How chatbots work - Part 2 of 2
The earliest chatbots were essentially interactive FAQ programs, which relied on a limited set of common questions with pre-written answers. Unable to interpret natural language, these FAQs generally required users to select from simple keywords and phrases to move the conversation forward. Such rudimentary, traditional chatbots are unable to process complex questions, nor answer simple questions that haven’t been predicted by developers.
Over time, chatbot algorithms became capable of more complex rules-based programming and even natural language processing, enabling customer queries to be expressed in a conversational way. This gave rise to a new type of chatbot, contextually aware and armed with machine learning to continuously optimize its ability to correctly process and predict queries through exposure to more and more human language.
Modern AI chatbots now use natural language understanding (NLU) to discern the meaning of open-ended user input, overcoming anything from typos to translation issues. Advanced AI tools then map that meaning to the specific “intent” the user wants the chatbot to act upon and use conversational AI to formulate an appropriate response. These AI technologies leverage both machine learning and deep learning—different elements of AI, with some nuanced differences—to develop an increasingly granular knowledge base of questions and responses informed by user interactions. This sophistication, drawing upon recent advancements in large language models (LLMs), has led to increased customer satisfaction and more versatile chatbot applications.
The time it takes to build an AI chatbot can vary based the technology stack and development tools being used, the complexity of the chatbot, the desired features, data availability—and whether it needs to be integrated with other systems, databases or platforms. With a user-friendly, no-code/low-code platform AI chatbots can be built even faster.
Chatbots vs. AI chatbots vs. virtual agents
The terms chatbot, AI chatbot and virtual agent are often used interchangeably, which can cause confusion. While the technologies these terms refer to are closely related, subtle distinctions yield important differences in their respective capabilities.
Chatbot is the most inclusive, catch-all term. Any software simulating human conversation, whether powered by traditional, rigid decision tree-style menu navigation or cutting-edge conversational AI, is a chatbot. Chatbots can be found across nearly any communication channel, from phone trees to social media to specific apps and websites.
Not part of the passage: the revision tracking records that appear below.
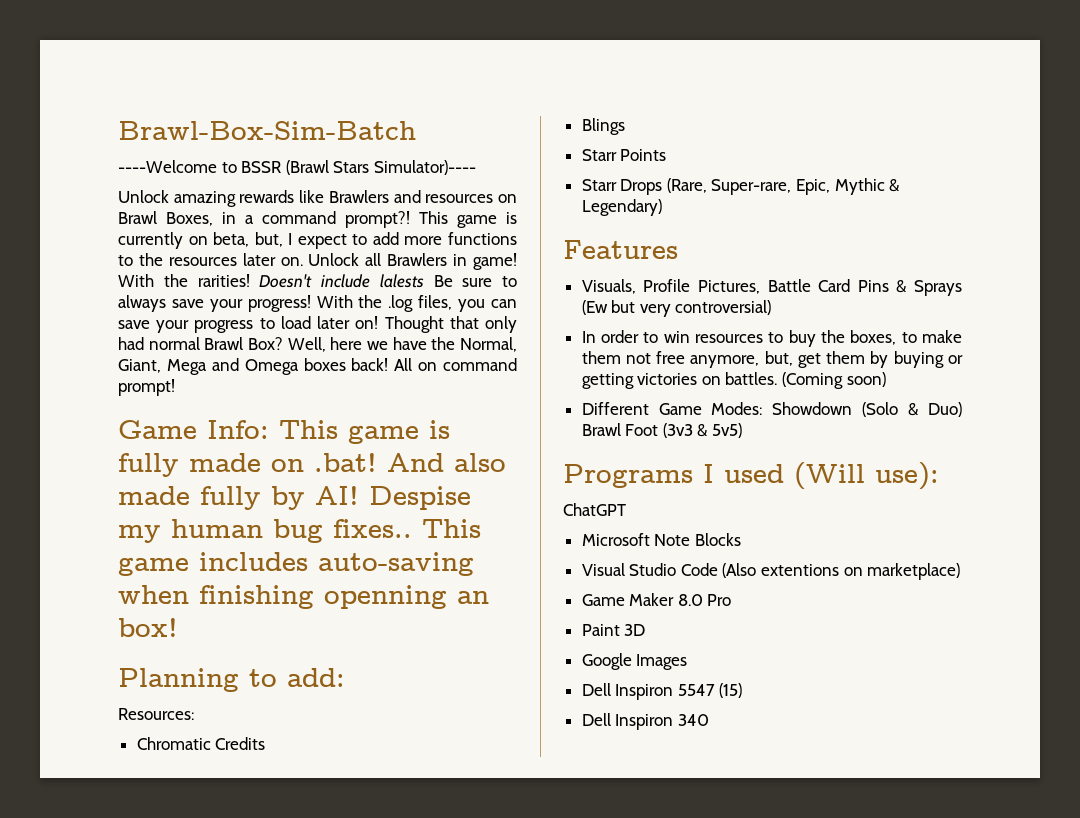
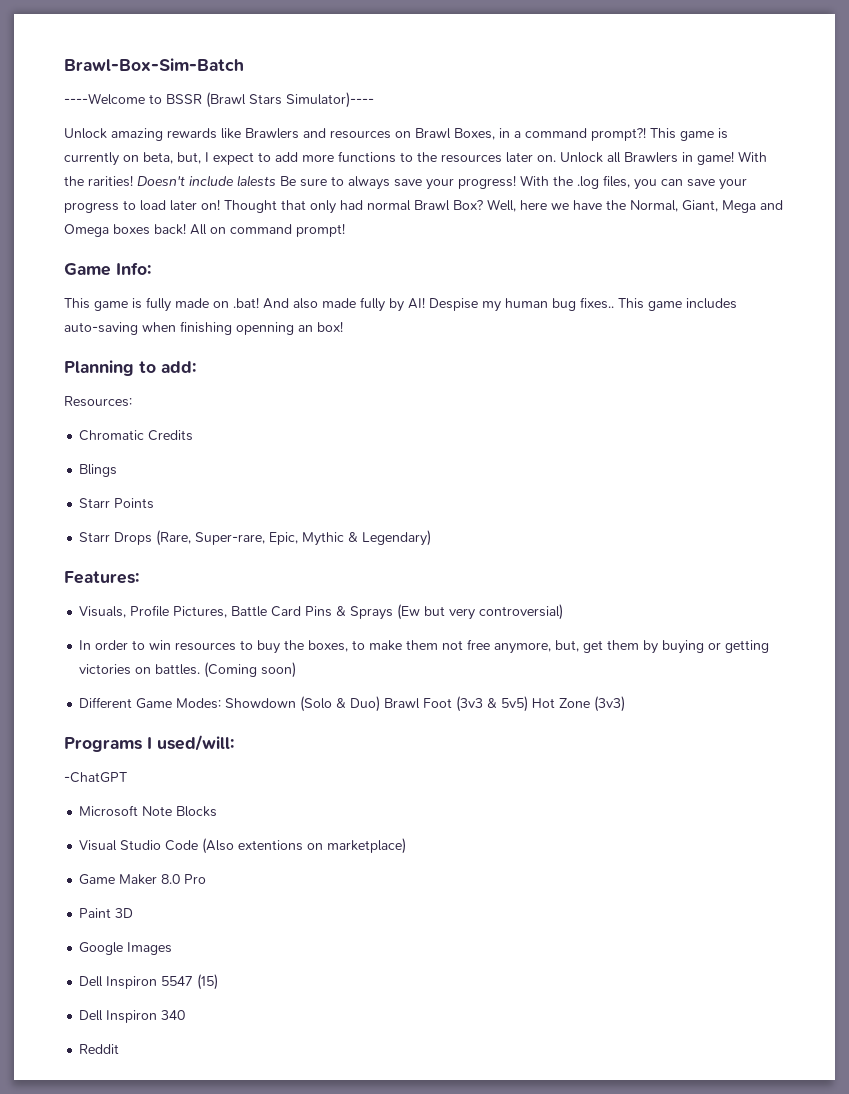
- Game Info: This game is fully made on .bat!
+ Game Info:
+ This game is fully made on .bat!
- Features
+ Features:
- Different Game Modes: Showdown (Solo & Duo) Brawl Foot (3v3 & 5v5)
+ Different Game Modes: Showdown (Solo & Duo) Brawl Foot (3v3 & 5v5) Hot Zone (3v3)
- Programs I used (Will use):
- ChatGPT
+ Programs I used/will:
+ -ChatGPT
+ Reddit

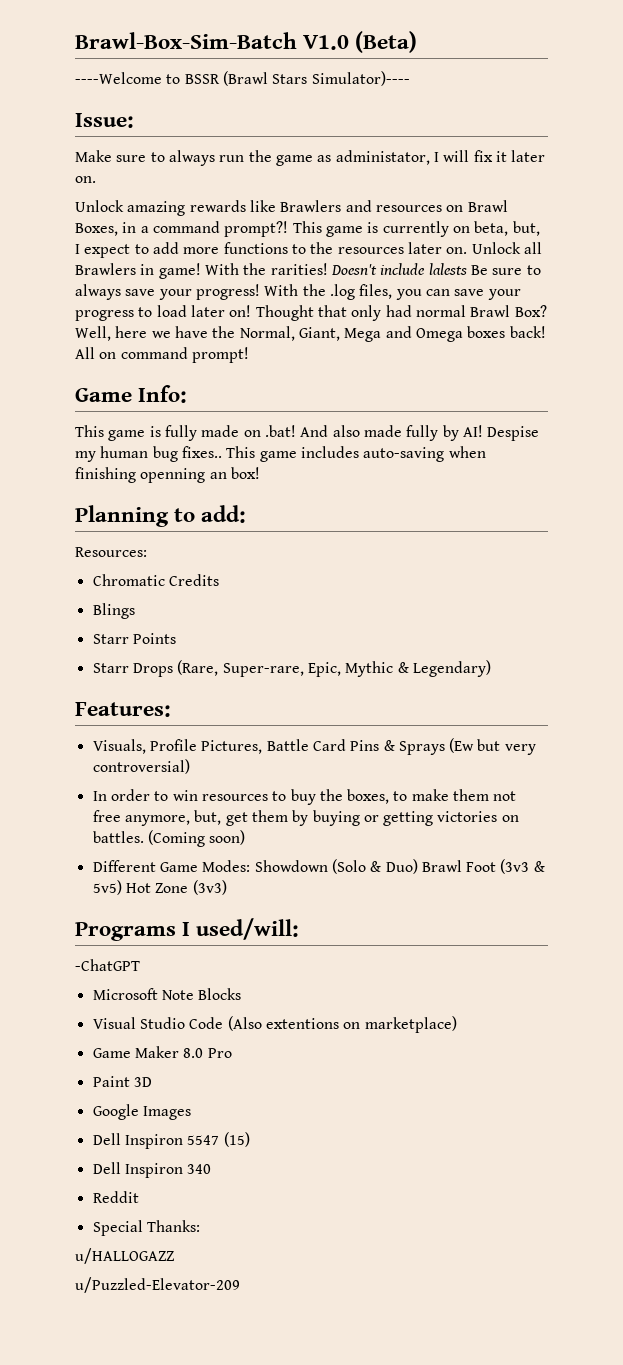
- Brawl-Box-Sim-Batch
+ Brawl-Box-Sim-Batch V1.0 (Beta)
+ Issue:
+ Make sure to always run the game as administator, I will fix it later on.
+ Special Thanks:
+ u/HALLOGAZZ
+ u/Puzzled-Elevator-209

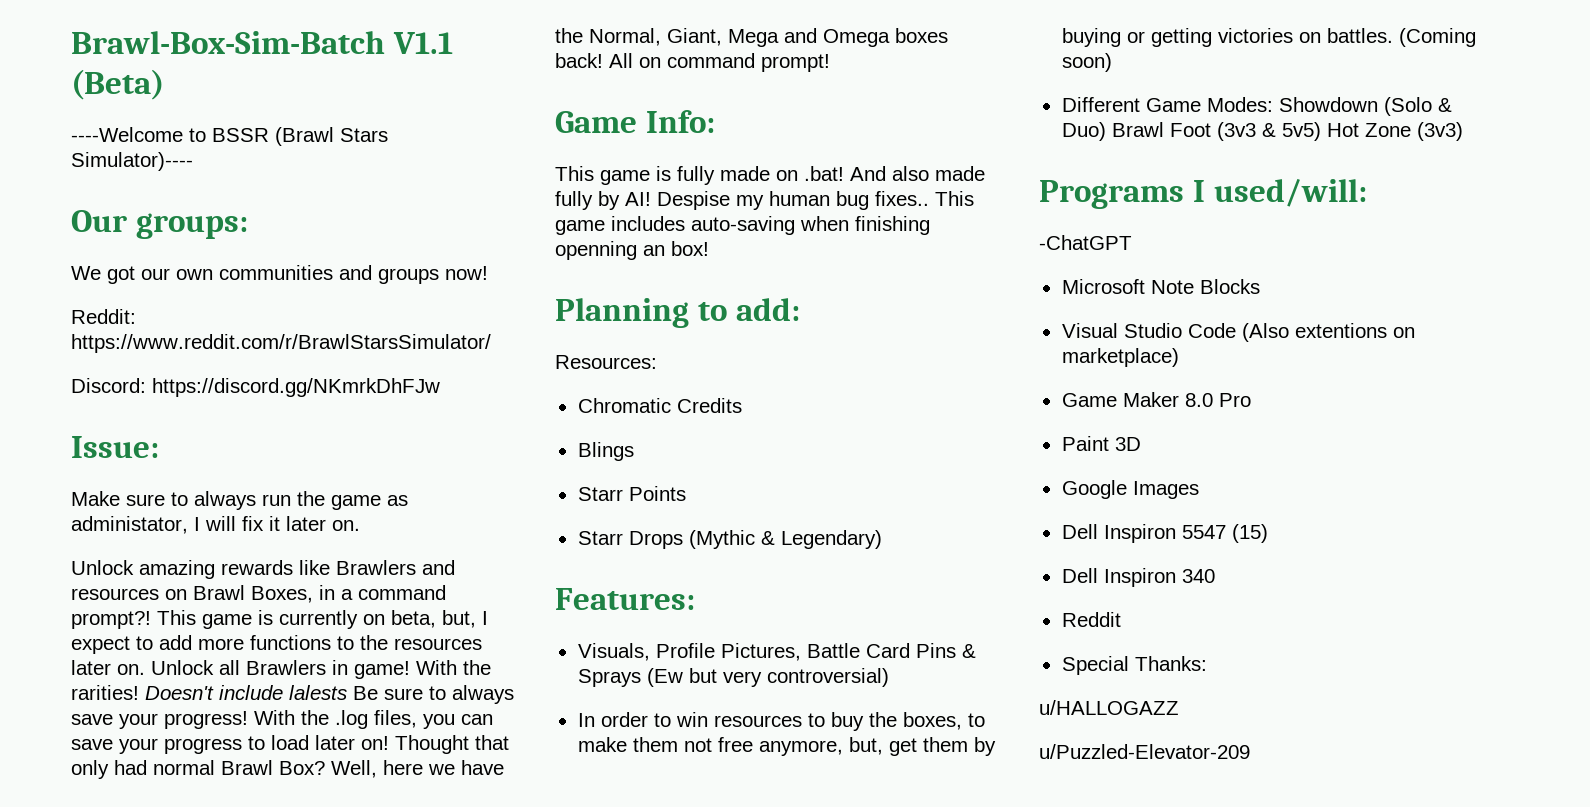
- Brawl-Box-Sim-Batch V1.0 (Beta)
+ Brawl-Box-Sim-Batch V1.1 (Beta)
+ Our groups:
+ We got our own communities and groups now!
+ Reddit: https://www.reddit.com/r/BrawlStarsSimulator/
+ Discord: https://discord.gg/NKmrkDhFJw
- Starr Drops (Rare, Super-rare, Epic, Mythic & Legendary)
+ Starr Drops (Mythic & Legendary)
AI chatbots are chatbots that employ a variety of AI technologies, from machine learning—comprised of algorithms, features, and data sets—that optimize responses over time, to natural language processing (NLP) and natural language understanding (NLU) that accurately interpret user questions and match them to specific intents. Deep learning capabilities enable AI chatbots to become more accurate over time, which in turn enables humans to interact with AI chatbots in a more natural, free-flowing way without being misunderstood.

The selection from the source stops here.